Load Frequency Control Strategy of Hybrid Power Generation System: a Deep Reinforcement Learning—Based Approach
Liang Yudong1, Chen Luan1, Zhang Guozhou1, Ren Manman2, Hu Weihao1
1. Key Laboratory of Wide-area Mearsurement and Control on Power System of Sichuan Province University of Electronic Science and Technology of China Chengdu 611731 China; 2. State grid Anhui Electric Power Co. Ltd Electric Power Research Institute Hefei 230000 China
Abstract:To solve the problem of frequency modulation performance degradation caused by large-scale renewable energy access to the power grid, this paper proposes a data-driven load frequency coordinated optimization control method for hybrid energy system consisted of wind, thermal power and energy storage. Firstly, this paper establishes a mathematical model of the multi-area hybrid energy system through mechanism analysis. Secondly, a reward function with control performance standard (CPS), wind power casting and dynamic performance index is established. The load frequency control problem is transformed into a maximum reward function problem, and the deep deterministic policy gradient (DDPG) algorithm is introduced to solve this problem. Through pre-learning and online application, the optimal adaptive coordinated control strategy can be obtained under acturl output of wind turbine.
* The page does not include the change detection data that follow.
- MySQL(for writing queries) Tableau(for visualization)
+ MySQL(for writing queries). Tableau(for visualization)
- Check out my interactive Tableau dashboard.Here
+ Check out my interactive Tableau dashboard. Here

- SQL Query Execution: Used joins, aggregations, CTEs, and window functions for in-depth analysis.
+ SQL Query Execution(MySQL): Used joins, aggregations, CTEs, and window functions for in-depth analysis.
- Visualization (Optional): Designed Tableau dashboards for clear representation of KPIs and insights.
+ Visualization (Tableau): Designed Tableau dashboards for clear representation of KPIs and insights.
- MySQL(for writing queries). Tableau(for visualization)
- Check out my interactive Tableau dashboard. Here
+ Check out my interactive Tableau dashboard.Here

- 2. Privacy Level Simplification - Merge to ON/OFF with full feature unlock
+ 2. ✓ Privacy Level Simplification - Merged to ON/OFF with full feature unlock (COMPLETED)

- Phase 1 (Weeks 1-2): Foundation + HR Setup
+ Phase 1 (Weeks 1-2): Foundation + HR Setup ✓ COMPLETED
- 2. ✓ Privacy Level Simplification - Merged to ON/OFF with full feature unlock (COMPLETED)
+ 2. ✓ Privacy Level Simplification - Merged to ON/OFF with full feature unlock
Finally, the performance of the proposed method in improving the performance of load frequency control (LFC) is verified by adding continuous stepped disturbance and actual wind speed disturbance. Simulation results show that when the power system is disturbed, the introduction of energy storage equipment and the proposed method can not only suppress fluctuations effectively, but also shorten the adjustment time required by LFC and increase the proportion of wind power consumption.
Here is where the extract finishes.